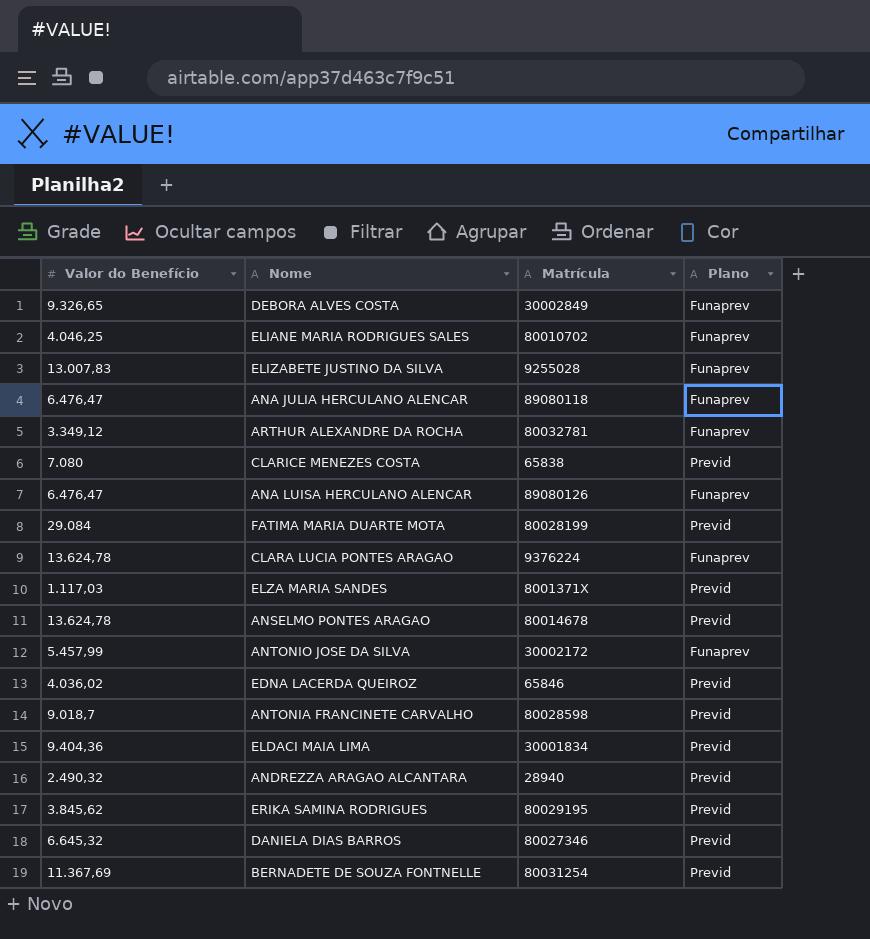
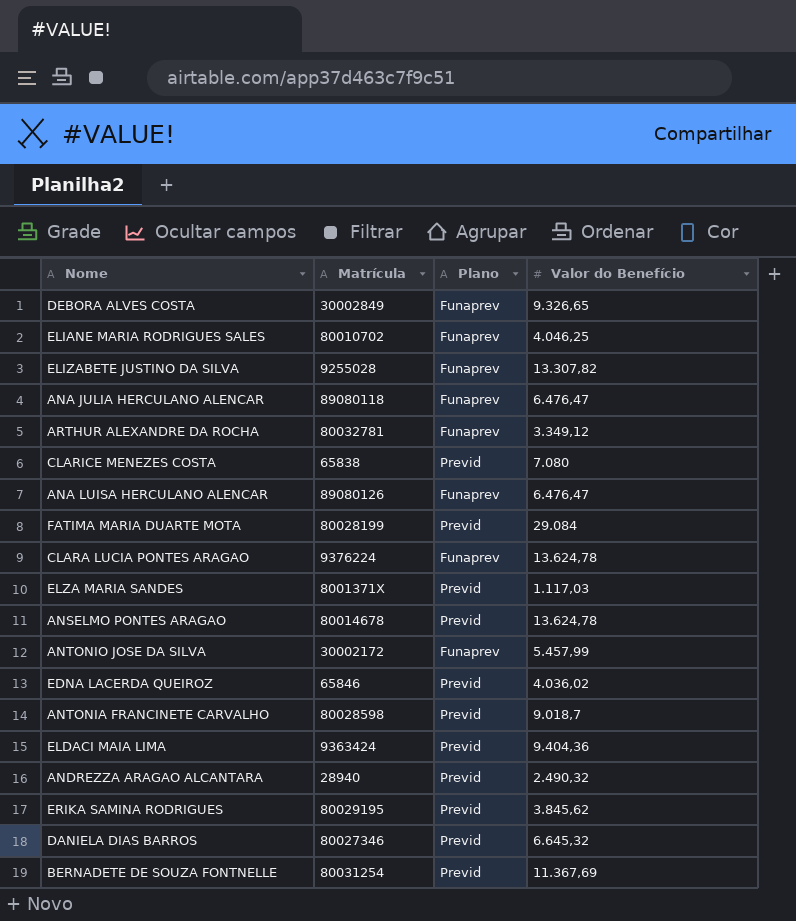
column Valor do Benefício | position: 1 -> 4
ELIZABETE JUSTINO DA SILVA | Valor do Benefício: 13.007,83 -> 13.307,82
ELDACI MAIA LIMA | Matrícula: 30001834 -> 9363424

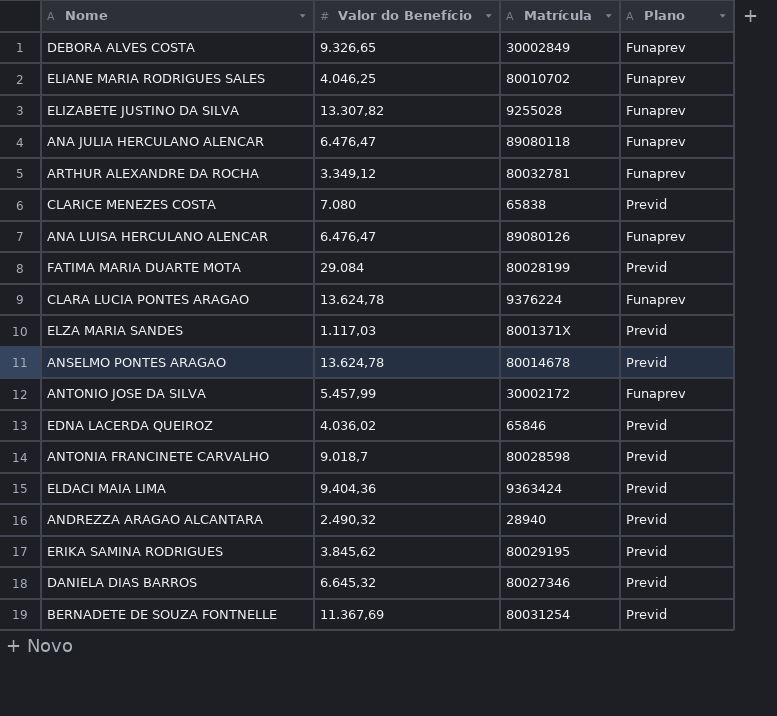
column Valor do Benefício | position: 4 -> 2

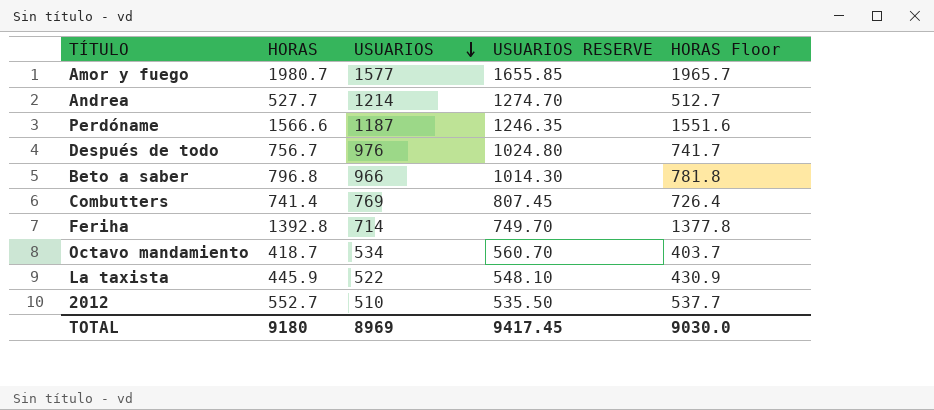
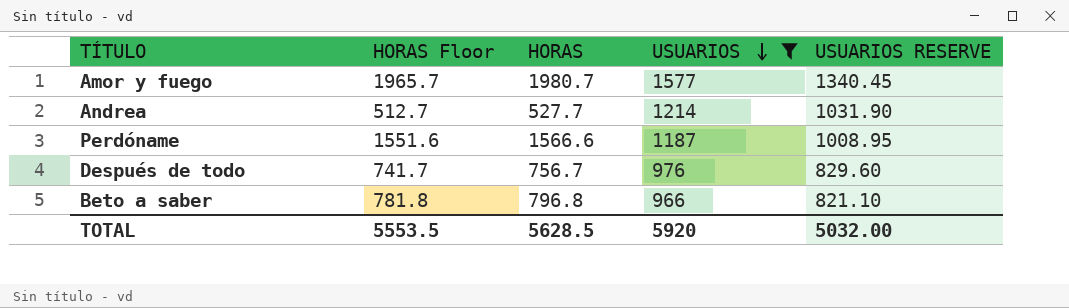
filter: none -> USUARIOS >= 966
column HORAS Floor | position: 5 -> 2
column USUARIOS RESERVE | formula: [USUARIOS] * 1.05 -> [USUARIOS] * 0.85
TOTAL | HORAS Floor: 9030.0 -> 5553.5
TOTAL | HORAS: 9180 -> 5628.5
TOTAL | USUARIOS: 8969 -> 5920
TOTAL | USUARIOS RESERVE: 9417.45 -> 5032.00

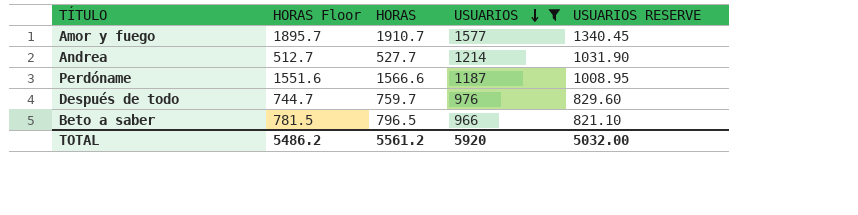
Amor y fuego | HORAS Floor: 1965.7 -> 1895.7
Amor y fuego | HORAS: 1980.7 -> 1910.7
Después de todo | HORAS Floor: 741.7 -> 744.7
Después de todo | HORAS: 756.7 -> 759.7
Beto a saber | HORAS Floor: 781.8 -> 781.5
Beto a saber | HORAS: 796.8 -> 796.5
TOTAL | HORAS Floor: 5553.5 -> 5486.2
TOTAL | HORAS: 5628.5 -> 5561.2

▶ **Brief**
Check each line of the records above, and copy those that hold the word "todo".

▶ **Answer for the task**
Después de todo | HORAS Floor: 741.7 -> 744.7
Después de todo | HORAS: 756.7 -> 759.7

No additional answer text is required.